--- WHAT YOU HAVE TO DO ---
Locate the string "closed" in the records below. Copy every line where it occurs.

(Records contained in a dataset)
==========

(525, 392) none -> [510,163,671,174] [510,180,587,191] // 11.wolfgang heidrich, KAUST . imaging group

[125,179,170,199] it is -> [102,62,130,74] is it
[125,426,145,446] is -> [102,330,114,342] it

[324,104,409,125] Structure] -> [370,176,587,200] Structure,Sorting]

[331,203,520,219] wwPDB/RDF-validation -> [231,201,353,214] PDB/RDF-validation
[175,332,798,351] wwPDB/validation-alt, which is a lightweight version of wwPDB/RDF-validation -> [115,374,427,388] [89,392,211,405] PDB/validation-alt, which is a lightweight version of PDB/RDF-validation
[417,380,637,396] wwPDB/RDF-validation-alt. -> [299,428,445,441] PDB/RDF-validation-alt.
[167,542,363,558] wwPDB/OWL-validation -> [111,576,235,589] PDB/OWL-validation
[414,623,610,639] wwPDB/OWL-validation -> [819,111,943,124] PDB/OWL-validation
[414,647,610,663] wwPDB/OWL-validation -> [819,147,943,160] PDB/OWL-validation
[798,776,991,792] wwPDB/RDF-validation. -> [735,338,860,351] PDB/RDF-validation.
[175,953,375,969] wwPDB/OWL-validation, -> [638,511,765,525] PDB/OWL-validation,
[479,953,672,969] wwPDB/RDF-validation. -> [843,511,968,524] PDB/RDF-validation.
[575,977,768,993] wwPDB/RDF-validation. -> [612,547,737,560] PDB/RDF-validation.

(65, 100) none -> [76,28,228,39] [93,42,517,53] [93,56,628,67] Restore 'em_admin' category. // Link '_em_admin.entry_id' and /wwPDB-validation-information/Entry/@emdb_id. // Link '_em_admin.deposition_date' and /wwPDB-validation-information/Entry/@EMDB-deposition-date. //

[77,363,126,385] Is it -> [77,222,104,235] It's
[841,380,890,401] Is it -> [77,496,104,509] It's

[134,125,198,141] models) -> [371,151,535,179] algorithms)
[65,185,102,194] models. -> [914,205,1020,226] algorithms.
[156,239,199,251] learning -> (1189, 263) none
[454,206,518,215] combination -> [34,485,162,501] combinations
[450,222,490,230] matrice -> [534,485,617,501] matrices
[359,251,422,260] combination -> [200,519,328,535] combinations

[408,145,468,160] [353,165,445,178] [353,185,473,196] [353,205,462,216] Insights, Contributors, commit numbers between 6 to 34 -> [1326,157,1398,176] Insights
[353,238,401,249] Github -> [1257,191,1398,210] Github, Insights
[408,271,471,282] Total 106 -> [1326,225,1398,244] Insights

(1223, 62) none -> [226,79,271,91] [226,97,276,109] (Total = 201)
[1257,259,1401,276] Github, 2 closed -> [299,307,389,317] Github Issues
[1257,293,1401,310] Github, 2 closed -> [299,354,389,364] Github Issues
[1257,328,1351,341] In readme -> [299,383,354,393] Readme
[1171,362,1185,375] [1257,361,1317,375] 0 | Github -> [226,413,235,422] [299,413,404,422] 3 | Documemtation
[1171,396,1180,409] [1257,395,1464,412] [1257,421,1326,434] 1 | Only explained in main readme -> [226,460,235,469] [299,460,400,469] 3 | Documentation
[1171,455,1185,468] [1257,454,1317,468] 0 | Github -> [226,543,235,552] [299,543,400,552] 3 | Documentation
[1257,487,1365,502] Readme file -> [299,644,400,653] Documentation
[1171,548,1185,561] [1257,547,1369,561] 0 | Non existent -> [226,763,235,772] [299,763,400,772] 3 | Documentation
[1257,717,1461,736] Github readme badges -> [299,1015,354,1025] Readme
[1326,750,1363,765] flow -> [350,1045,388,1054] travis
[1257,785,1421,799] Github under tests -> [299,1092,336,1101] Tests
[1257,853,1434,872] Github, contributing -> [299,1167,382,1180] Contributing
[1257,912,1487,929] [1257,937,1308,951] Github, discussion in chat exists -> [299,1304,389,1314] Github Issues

==========

--- TASK RESPONSE ---
[1257,259,1401,276] Github, 2 closed -> [299,307,389,317] Github Issues
[1257,293,1401,310] Github, 2 closed -> [299,354,389,364] Github Issues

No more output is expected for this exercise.